BEGIN Source material

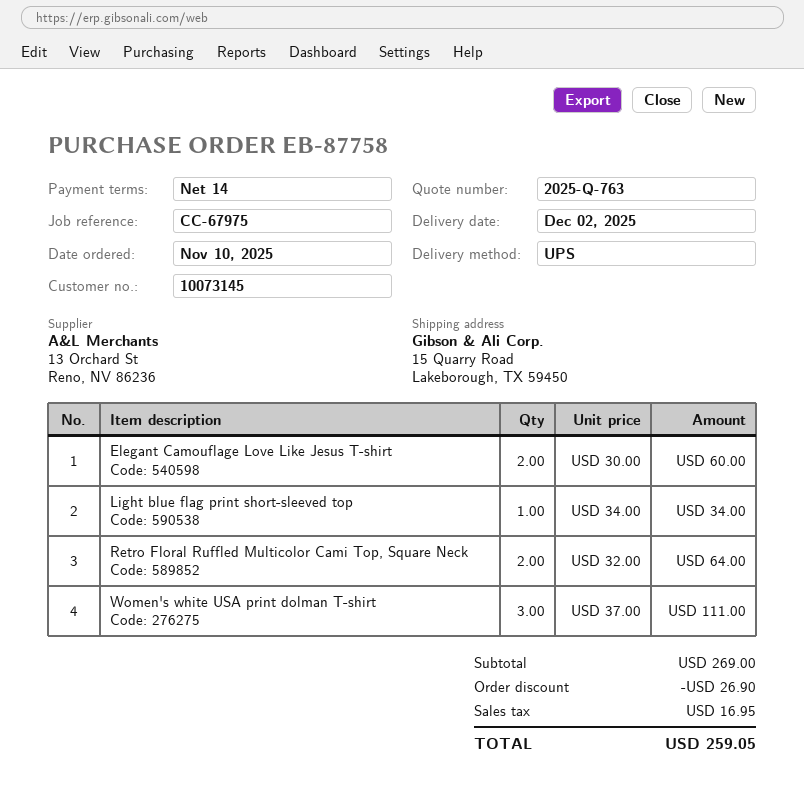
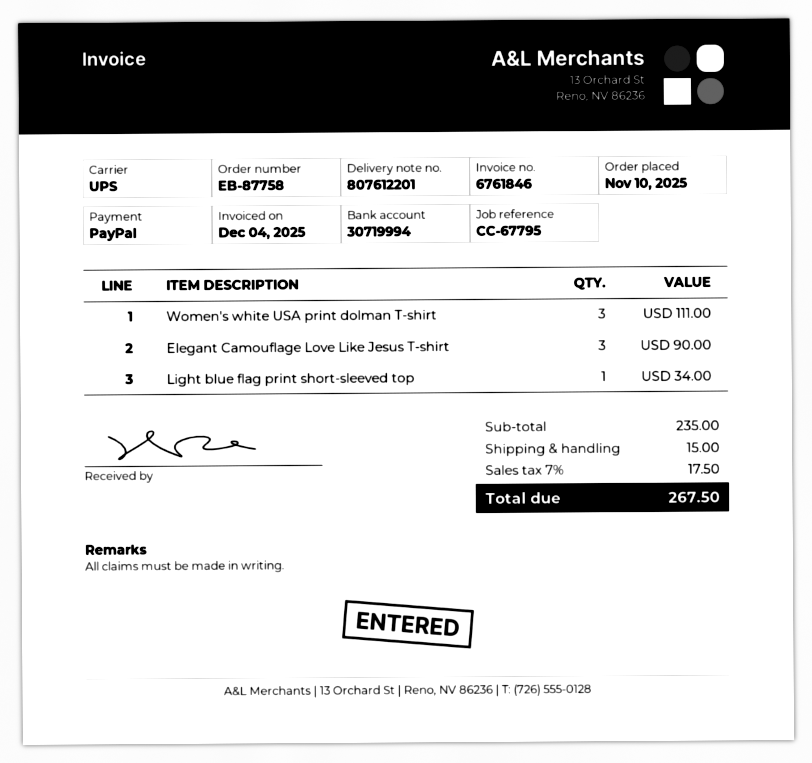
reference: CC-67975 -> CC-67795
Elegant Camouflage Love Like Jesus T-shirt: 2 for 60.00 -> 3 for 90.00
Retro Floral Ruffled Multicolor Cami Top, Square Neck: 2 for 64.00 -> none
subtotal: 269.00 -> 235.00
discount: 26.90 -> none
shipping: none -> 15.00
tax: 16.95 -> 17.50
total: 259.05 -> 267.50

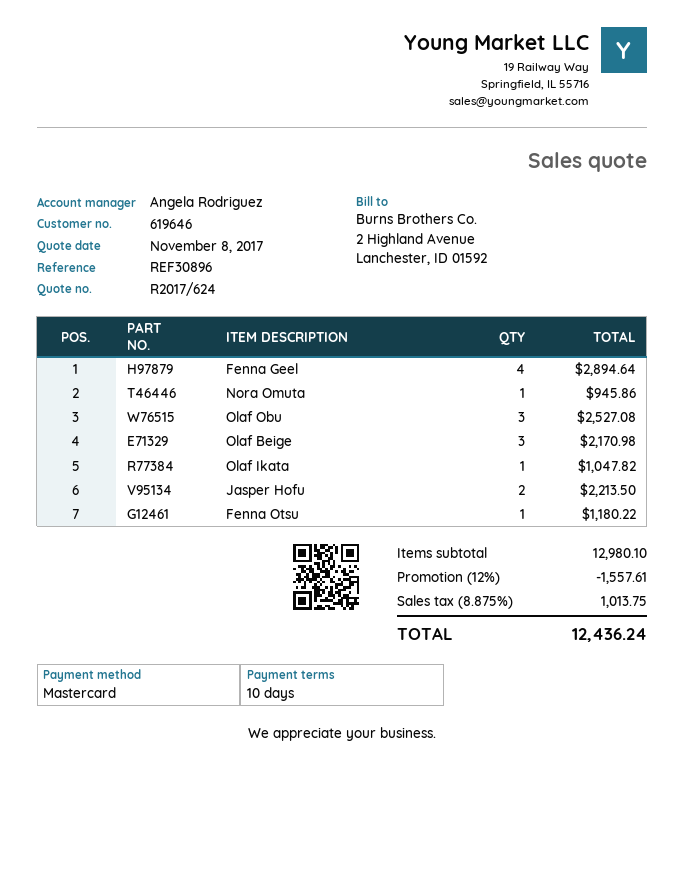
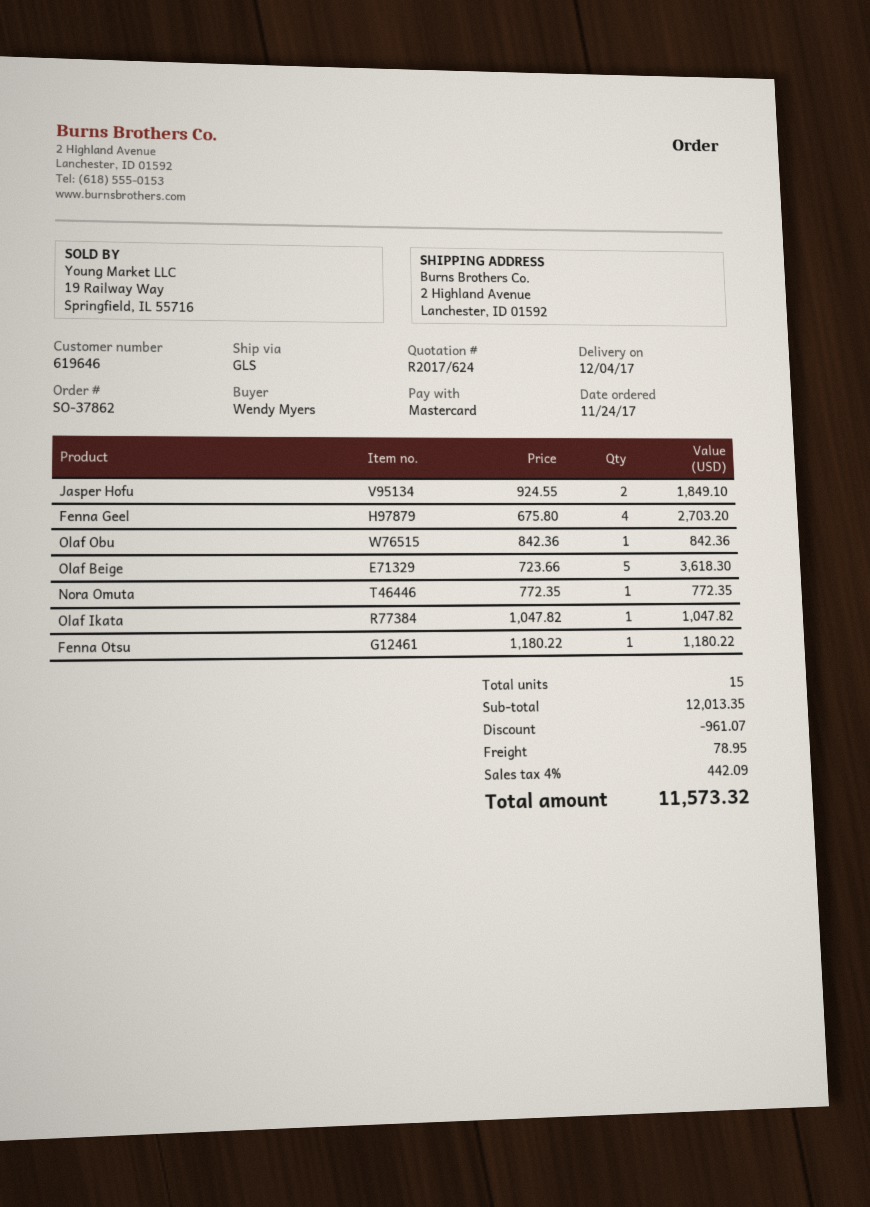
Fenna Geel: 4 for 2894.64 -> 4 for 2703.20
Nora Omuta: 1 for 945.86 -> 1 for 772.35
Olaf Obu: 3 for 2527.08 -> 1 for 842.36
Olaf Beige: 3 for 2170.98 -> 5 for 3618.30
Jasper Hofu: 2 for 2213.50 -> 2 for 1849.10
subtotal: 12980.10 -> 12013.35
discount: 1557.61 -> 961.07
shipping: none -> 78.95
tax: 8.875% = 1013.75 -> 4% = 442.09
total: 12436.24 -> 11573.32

END Source material

Instructions to follow>
Restate each entry word for word, leaving out any pictures.

Exercise response>
reference: CC-67975 -> CC-67795
Elegant Camouflage Love Like Jesus T-shirt: 2 for 60.00 -> 3 for 90.00
Retro Floral Ruffled Multicolor Cami Top, Square Neck: 2 for 64.00 -> none
subtotal: 269.00 -> 235.00
discount: 26.90 -> none
shipping: none -> 15.00
tax: 16.95 -> 17.50
total: 259.05 -> 267.50

Fenna Geel: 4 for 2894.64 -> 4 for 2703.20
Nora Omuta: 1 for 945.86 -> 1 for 772.35
Olaf Obu: 3 for 2527.08 -> 1 for 842.36
Olaf Beige: 3 for 2170.98 -> 5 for 3618.30
Jasper Hofu: 2 for 2213.50 -> 2 for 1849.10
subtotal: 12980.10 -> 12013.35
discount: 1557.61 -> 961.07
shipping: none -> 78.95
tax: 8.875% = 1013.75 -> 4% = 442.09
total: 12436.24 -> 11573.32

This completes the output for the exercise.